A year of economists and investors focusing on the negative impact of inflation may shift to the hope of moderating inflation and the Federal Reserve (Fed) easing up on hawkish monetary policies.

“There are clear signs of inflation slowing even beyond what we’ve recently seen in food and used car prices,” Mary Ellen said. “Other economists are also eying the recent moderation in inflation and are anticipating the Fed to pause its rate hiking campaign as soon as the first half of 2023.”

Commodities offer new area of trading this year

There is no guarantee that inflation will go lower or the Fed backing off its plans, so traders must be ready to work within how the market reacts to any changes compared to last year.

“Until we see confirmation of this possibility, we’ll continue to favor more defensive areas such as healthcare while also adding commodity related stocks as they turn constructive,” Mary Ellen said.

Simpler’s traders are keeping an eye on gold, silver, and energy sectors within the market.

“These may also continue to move into favor as well,” Mary Ellen said. “This is because we are in a period of rising interest rates amid elevated levels of inflation and this backdrop lacks an accommodative Federal Reserve that has instead tightened policy.”

Traders need to be aware of “defensive” areas of the stock market that help guard against the rapid ups and downs experienced over the last 18 months.

“As we head into the new year, it’s important that we consider the possibility of a continuation of the move away from high growth technology and into more defensive areas that offer an attractive yield while also being able to maintain growth,” Mary Ellen said.
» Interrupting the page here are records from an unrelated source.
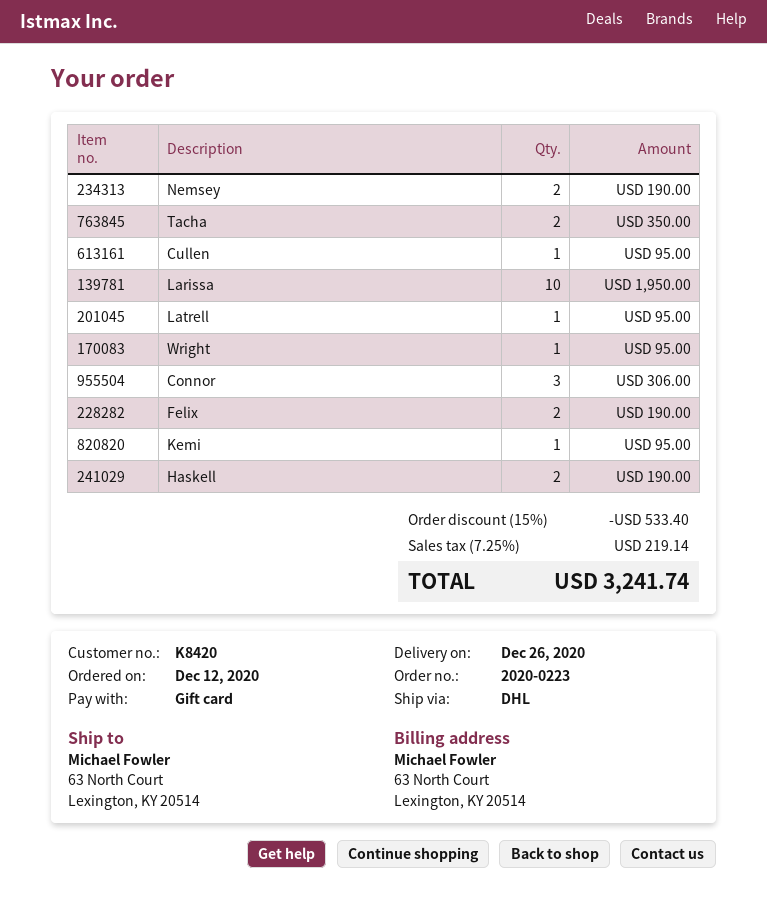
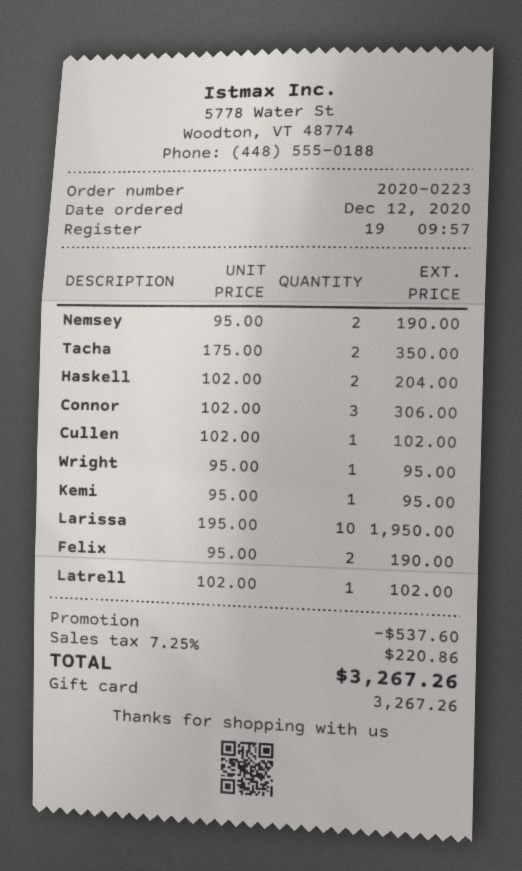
Cullen: 1 for 95.00 -> 1 for 102.00
Latrell: 1 for 95.00 -> 1 for 102.00
Haskell: 2 for 190.00 -> 2 for 204.00
discount: 533.40 -> 537.60
tax: 7.25% = 219.14 -> 7.25% = 220.86
total: 3241.74 -> 3267.26

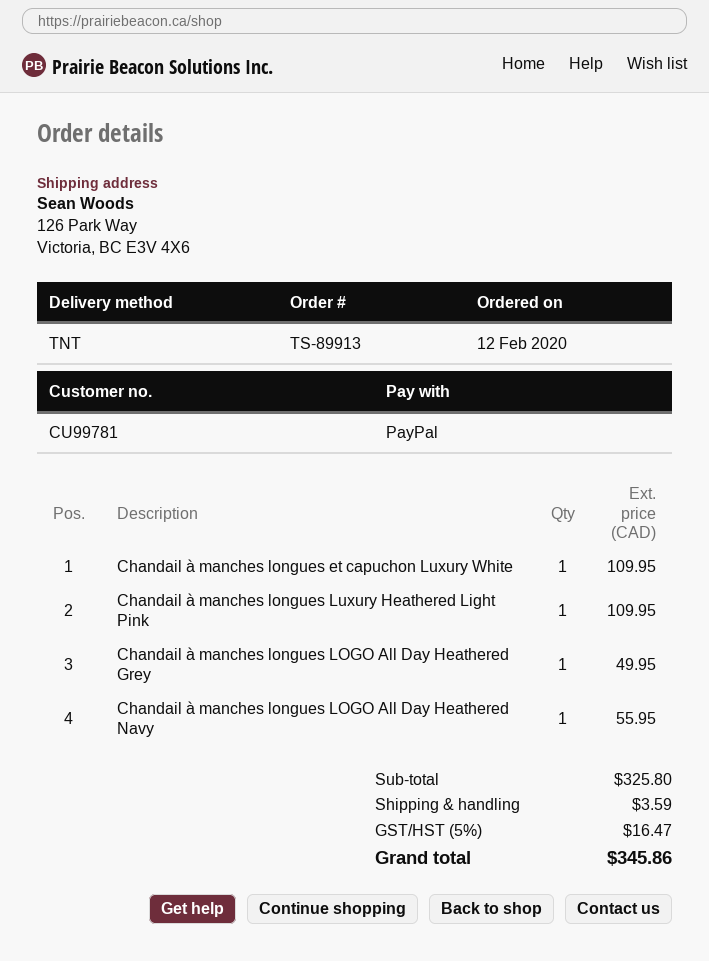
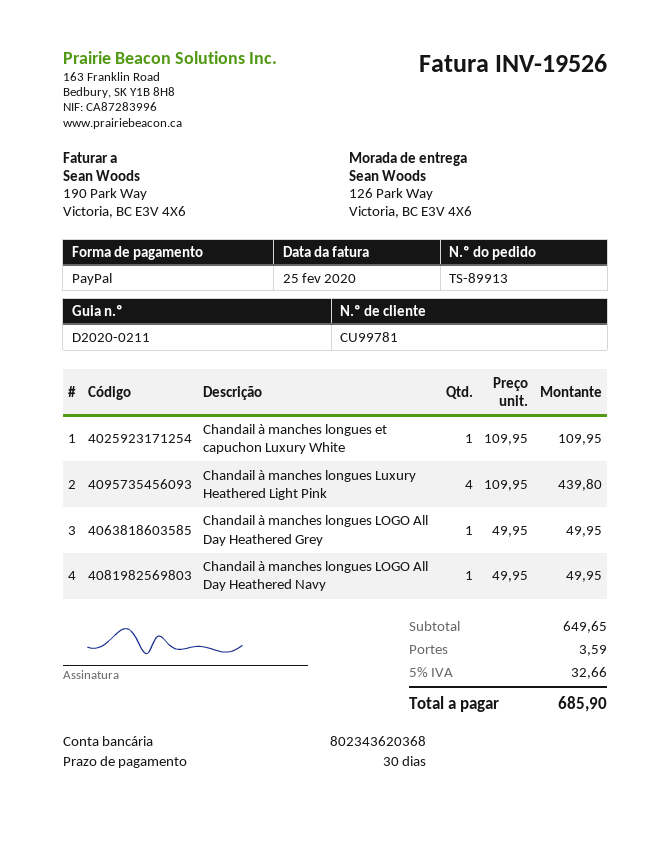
Chandail à manches longues Luxury Heathered Light Pink: 1 for 109.95 -> 4 for 439.80
Chandail à manches longues LOGO All Day Heathered Navy: 1 for 55.95 -> 1 for 49.95
subtotal: 325.80 -> 649.65
tax: 5% = 16.47 -> 5% = 32.66
total: 345.86 -> 685.90

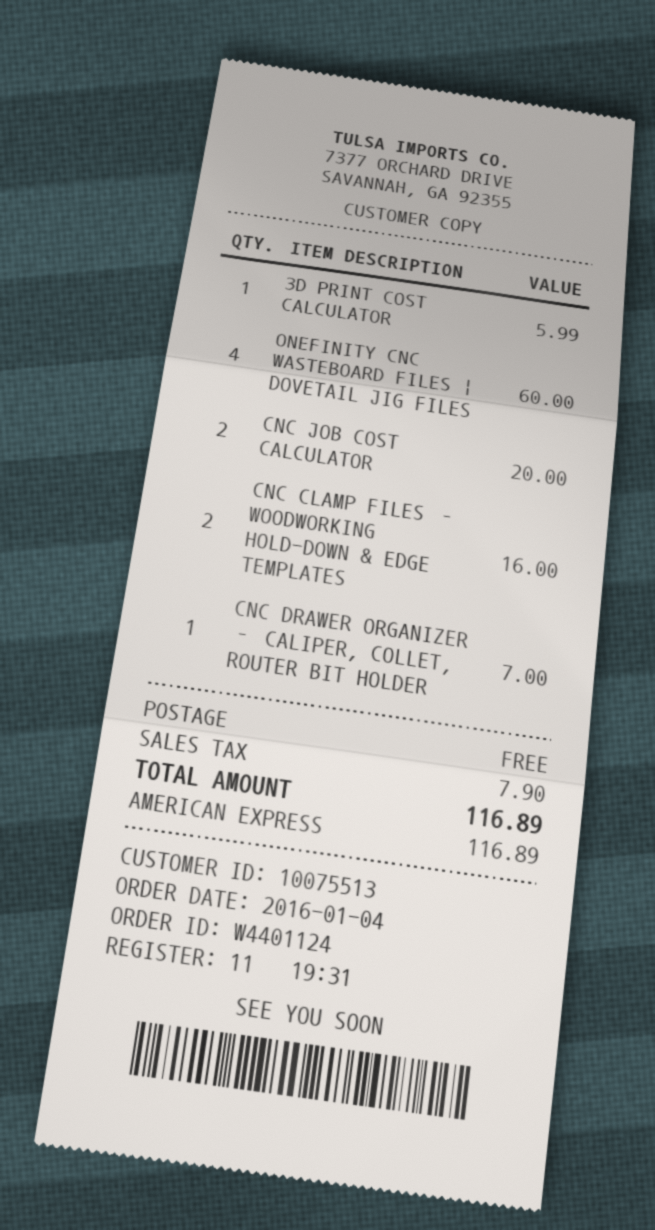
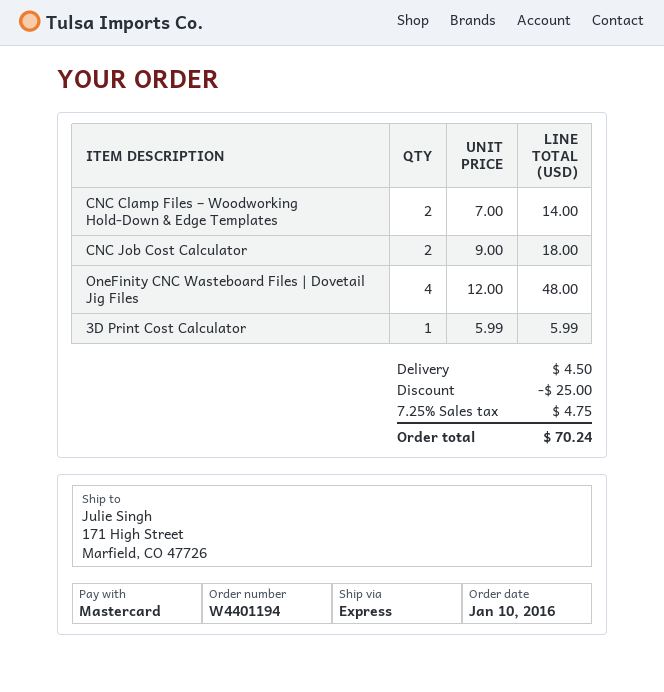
order number: W4401124 -> W4401194
order date: 2016-01-04 -> 2016-01-10
payment method: American Express -> Mastercard
ONEFINITY CNC WASTEBOARD FILES | DOVETAIL JIG FILES: 4 for 60.00 -> 4 for 48.00
CNC JOB COST CALCULATOR: 2 for 20.00 -> 2 for 18.00
CNC CLAMP FILES – WOODWORKING HOLD-DOWN & EDGE TEMPLATES: 2 for 16.00 -> 2 for 14.00
CNC DRAWER ORGANIZER – CALIPER, COLLET, ROUTER BIT HOLDER: 1 for 7.00 -> none
discount: none -> 25.00
shipping: 0.00 -> 4.50
tax: 7.90 -> 4.75
total: 116.89 -> 70.24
Technology stocks struggled mightily in 2022, and that appears to be the continuing trend for these once darling tickers.

In the market today, the Nasdaq topped losses for the day by closing down by .76% to 10,386.98 points. The S&P 500 followed with a .40% loss, down to 3,824.14. The Dow rallied from down more than 200 points early to recover most of the losses and finish down just .03% at 33,136.37 (dropping 10.88 points on the day).

Negative momentum hits technology stocks

Heavily valued stocks such as Apple, Inc. (AAPL) and Tesla, Inc. (TSLA) opened 2023 with negative momentum.

Apple closed the 2023 opening session down 3.74% to $125.07 while Tesla toppled by 12.24% to $108.10. At the beginning of last year Apple was at $179.70 and Tesla was at $383.20. Apple has lost more than $1 trillion in valuation in 12 months and Tesla stock has dropped 50%.

These two mega cap stocks reveal the weakness overall in the technology sector, and the downtrend in technology stocks is a caution for traders.

“The much higher probability is that the weight of the technical sell signals takes the market lower,” said Sam Shames, Vice President of Options at Simpler Trading. “This will likely be led by mega cap tech stocks. Amazon, Tesla, Google, and Apple all collectively have large air pockets under support and squeezes.”

This could lead to dicey trading conditions.

“There are some straight up crash setups out there with huge open-air pockets under price, a defined bull-trap high with lots of distribution over the past month, multi-day squeezes under price, and HiLo sells on the most important products,” Sam said.